Image to scene and shot

Turn a sketch or reference image into a 3D scene and shot. Image-to-3D scene generation that matches the photograph's framing and contents.

Drop a photograph in. The system reads it, builds a 3D scene that approximates the contents, and creates a Compose-mode shot that matches the photograph's framing. A faster way to riff on a real reference than building from scratch.

Image to scene and shot in progress – a reference photograph dropped into the AI Composer, the scene assembling with auto-placed objects and a shot composed to match the photograph's framing

What it does

A common agency request: "Match this reference." Traditionally you'd open a blank 3D scene, drag in the rough props, place a camera, and try to match the framing of the reference photograph by eye. Image to scene and shot collapses that into one upload.

The system reads the input image for content and composition, instantiates a populator-style scene that approximates what's in the photograph, and creates a shot in Compose mode whose camera is positioned to roughly match the framing of the original. From there you tune – swap props, add hero assets, refine the camera, attach image references on the items that matter.

It is not a one-shot pixel-perfect recreation. It's a fast starting state.

Available on every plan, including Free.

How to use it

  1. In the AI Composer prompt bar, click the image button next to the text input. (Same composer you'd use to type "city block at sunset" – this time you upload the reference image instead of writing the prompt.)

  2. Upload a photograph. JPEG or PNG. The clearer the contents, the better the scene match.

  3. Wait for processing. The system runs vision analysis, picks library assets that match the recognized objects, places them in a populator-style layout, and configures a Compose-mode shot with the camera roughly matched to the reference's framing.

  4. Land in the workspace. You're dropped into Build mode with the new scene populated and a shot already created. Switch to Compose to confirm the camera framing.

  5. Refine. Swap props that didn't match, add the hero asset (which the system probably won't have guessed), attach an image reference to the hero so the rendered version honors the photograph's specific look.

When to reach for it

Three signals:

  • You have a reference photograph and you're trying to match its framing. Faster than eyeballing it from a blank scene.

  • You want a starting state that already approximates the brief. Tuning beats building.

  • You're working on multiple variations on a theme. Drop the source, fork the scene, modify each fork.

When not to reach for it:

  • You don't have a reference. Start from a blank project.

  • The reference is for style, not composition. A reference image of "the look I want" is a job for Image reference attached to a hero object, not a scene-construction input.

  • You need pixel-perfect recreation.
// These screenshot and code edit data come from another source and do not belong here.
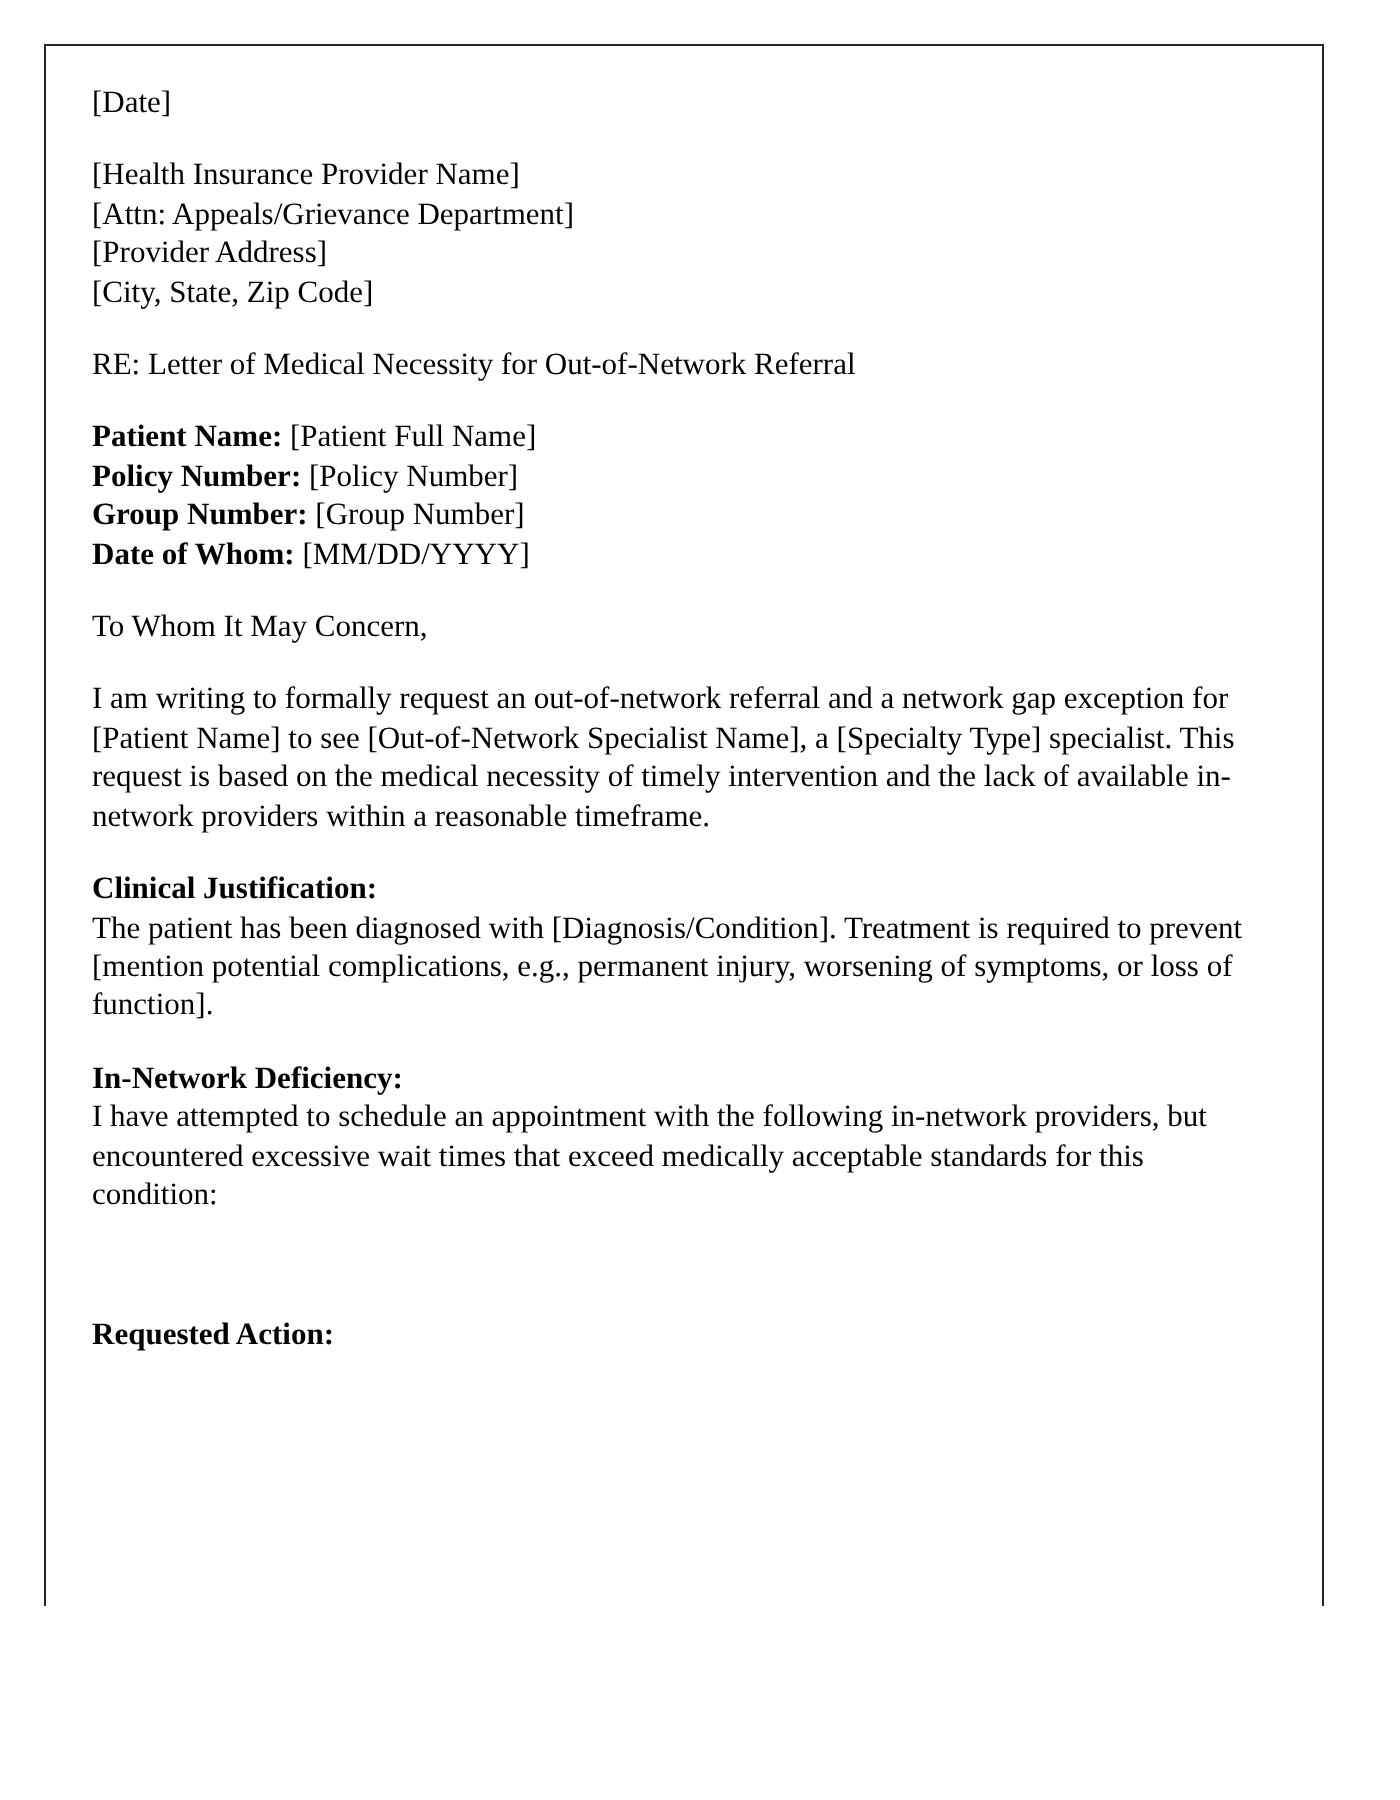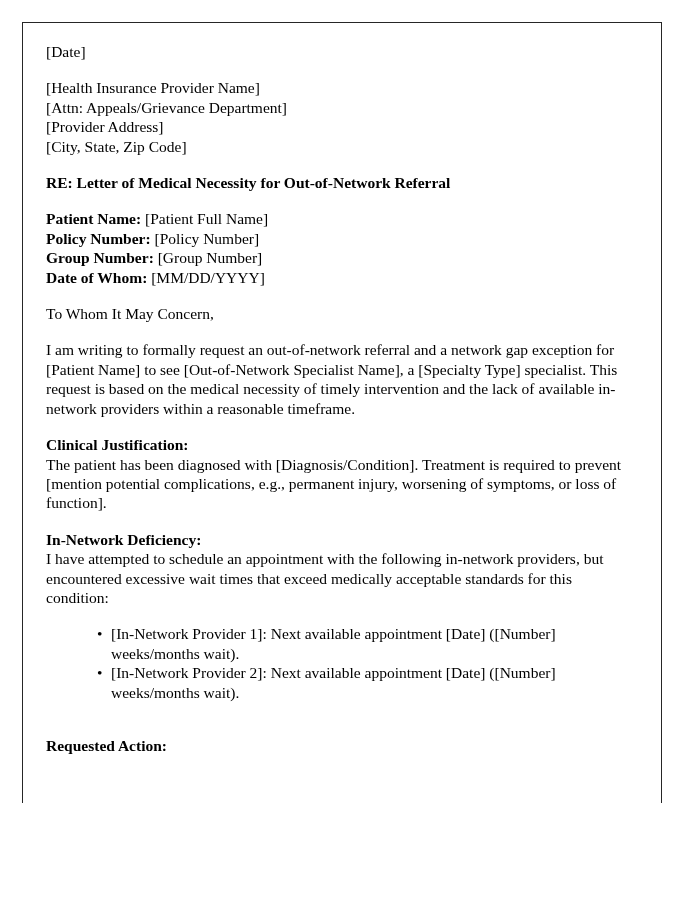"RE: Letter of Medical Necessity" .bold { font-weight: bold -> normal }
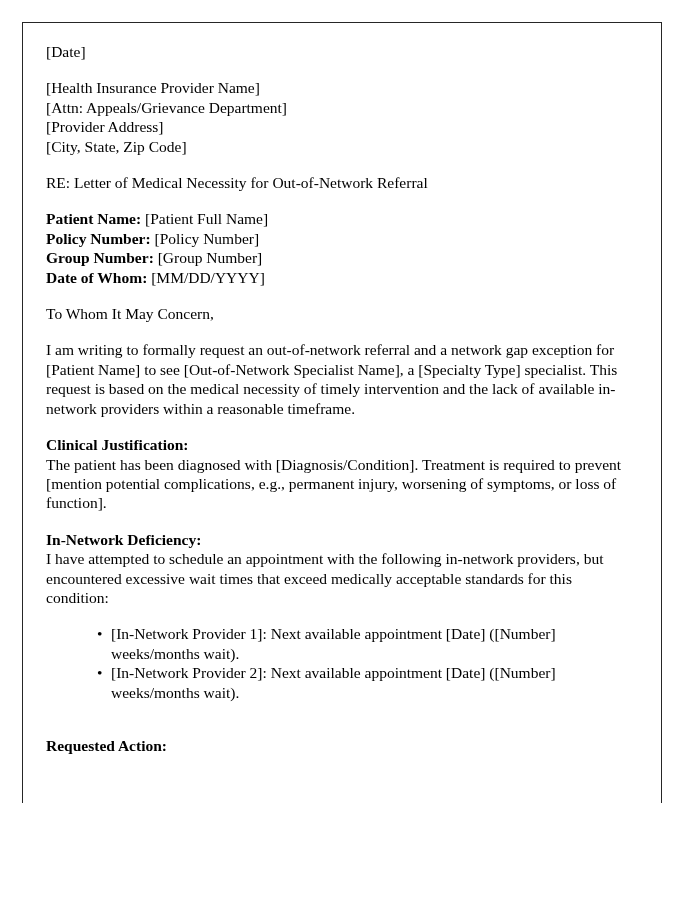"[In-Network Provider 1]: Next available" ul.bullets { html: <ul> <li>[In-Network Provider 1]: Next available appointment [Date] ([Number] weeks/months wait).</li> <li>[In-Network Provider 2]: Next available appointment [Date] ([Number] weeks/months wait).</li> </ul> -> none }
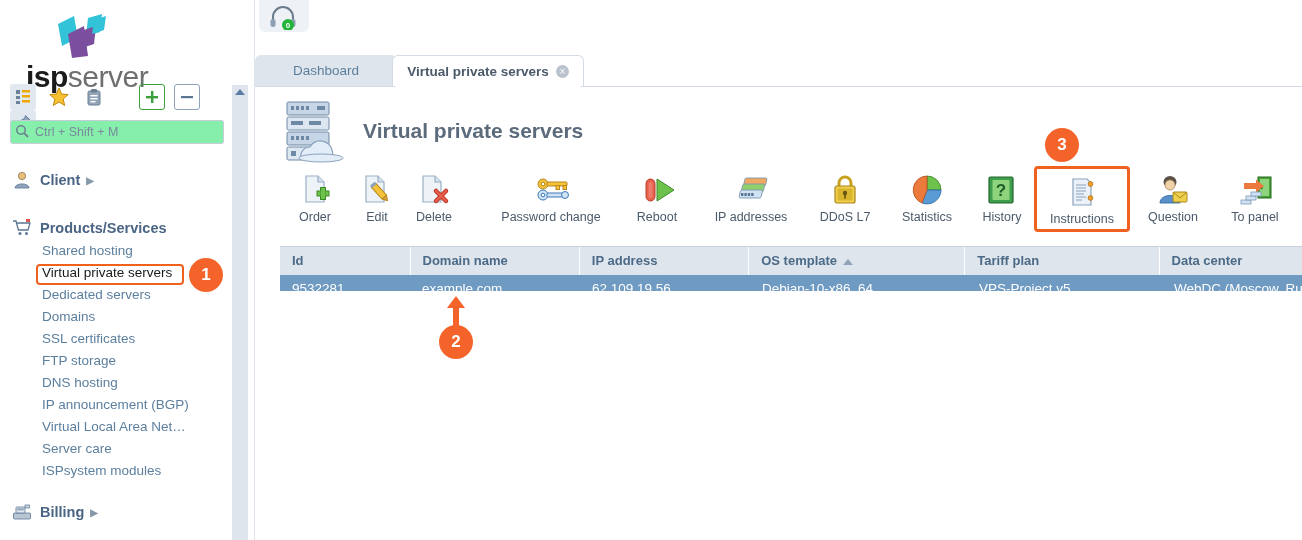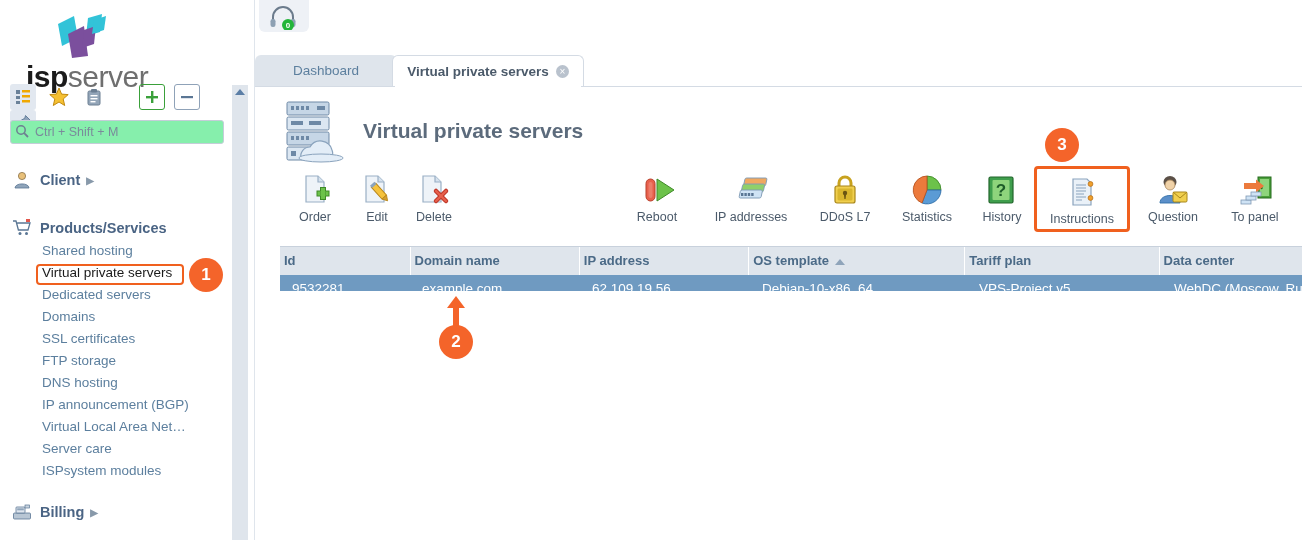"Password change" div.tb-item { html: none -> <div> <span> <svg> <g> <circle></circle> <circle></circle> <rect></rect> <rect></rect> <rect></rect> </g> <g> <circle></circle> <circle></circle> <rect></rect> <circle></circle> </g> </svg> </span> <span>Password change</span> </div> }
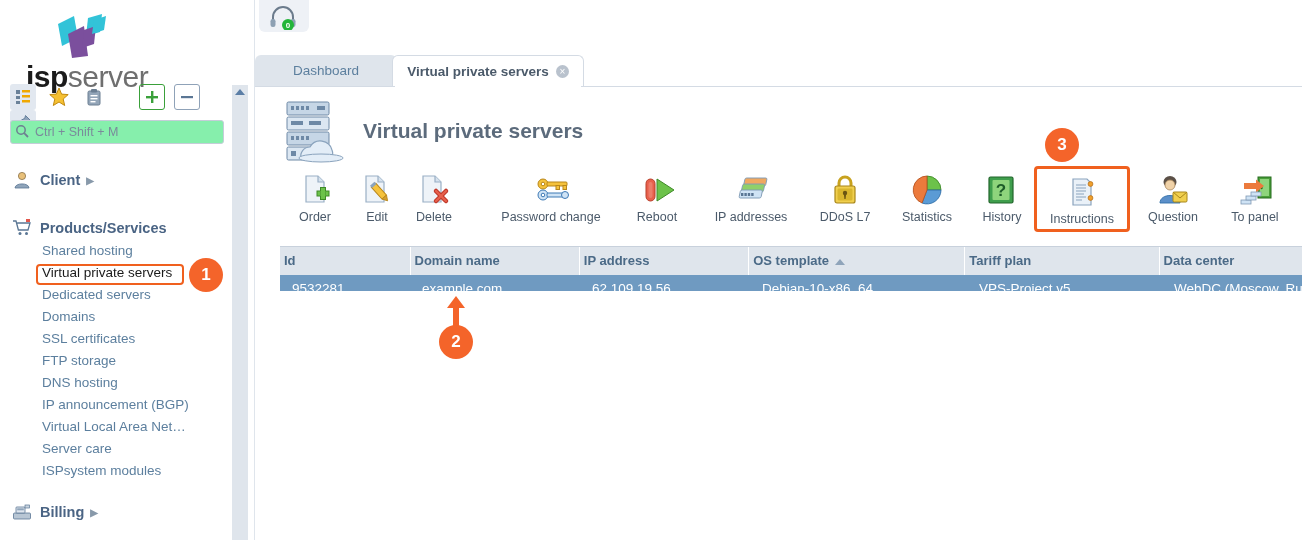"Id" .gh { padding-left: 4px -> 12px }
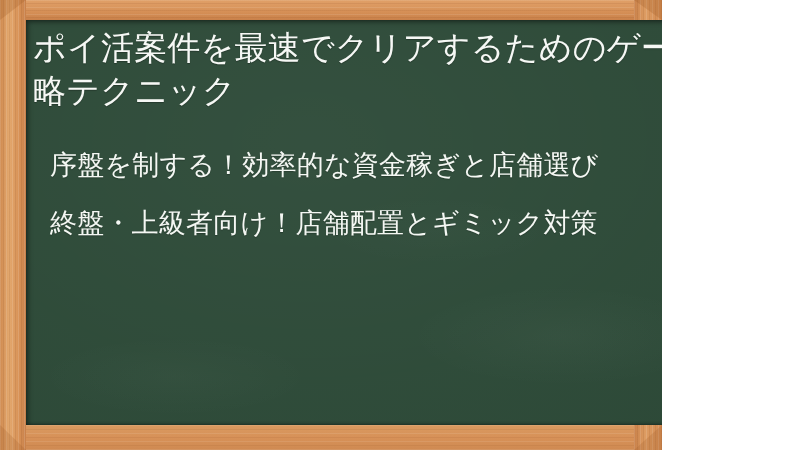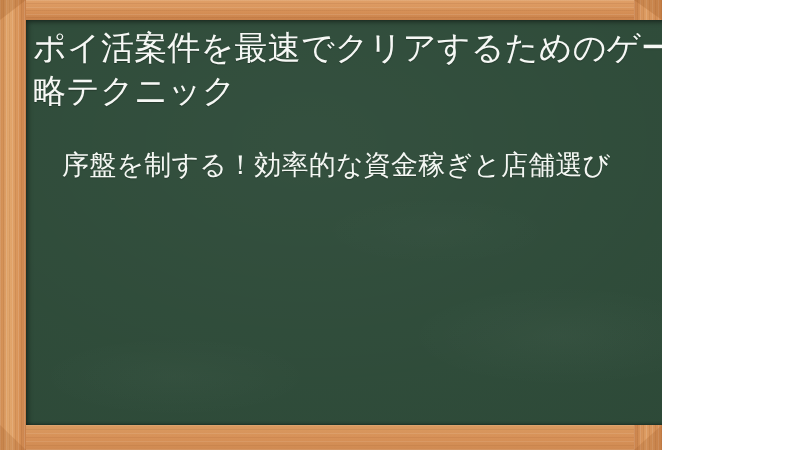"序盤を制する！効率的な資金稼ぎと店舗選び" .topic-list { left: 36px -> 24px }
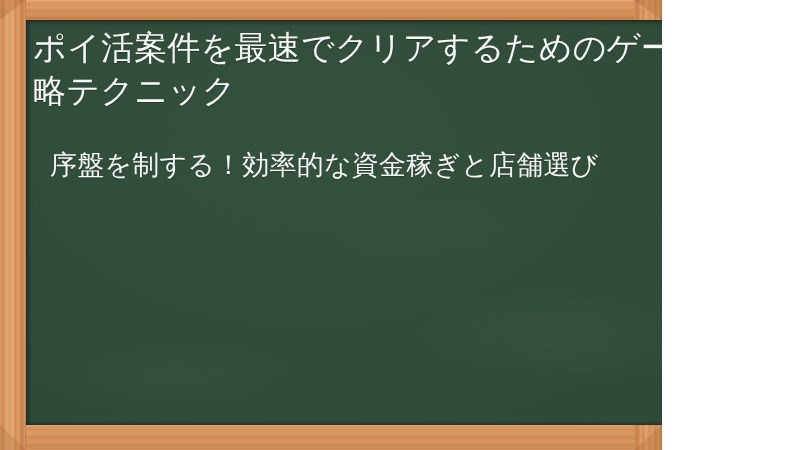"終盤・上級者向け！店舗配置とギミック対策" li.topic-item { html: none -> <li>終盤・上級者向け！店舗配置とギミック対策</li> }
This is a starting state; the result will approximate, not reproduce.

What the system can and can't infer

What it gets right most of the time:

  • Major scene contents (cars, buildings, vegetation, characters in obvious poses).

  • Rough camera angle and framing.

  • Time of day and broad lighting mood.

What it doesn't get:

  • Specific brands or models. A Bronco gets matched to "an SUV"; bring your own Smart Import for the actual product.

  • Specific characters. Faces aren't replicable from a single reference; use image reference on a placeholder character object.

  • Complex camera moves. The shot is static. To author motion, you build it in Compose mode.

Limits and known issues

  • Vision quality varies. Cluttered photographs produce noisy scenes. A clean reference photograph (one or two hero subjects, clear background) gets a much better starting state than a busy street scene.

  • Camera framing is approximate. Expect to nudge in Compose mode after.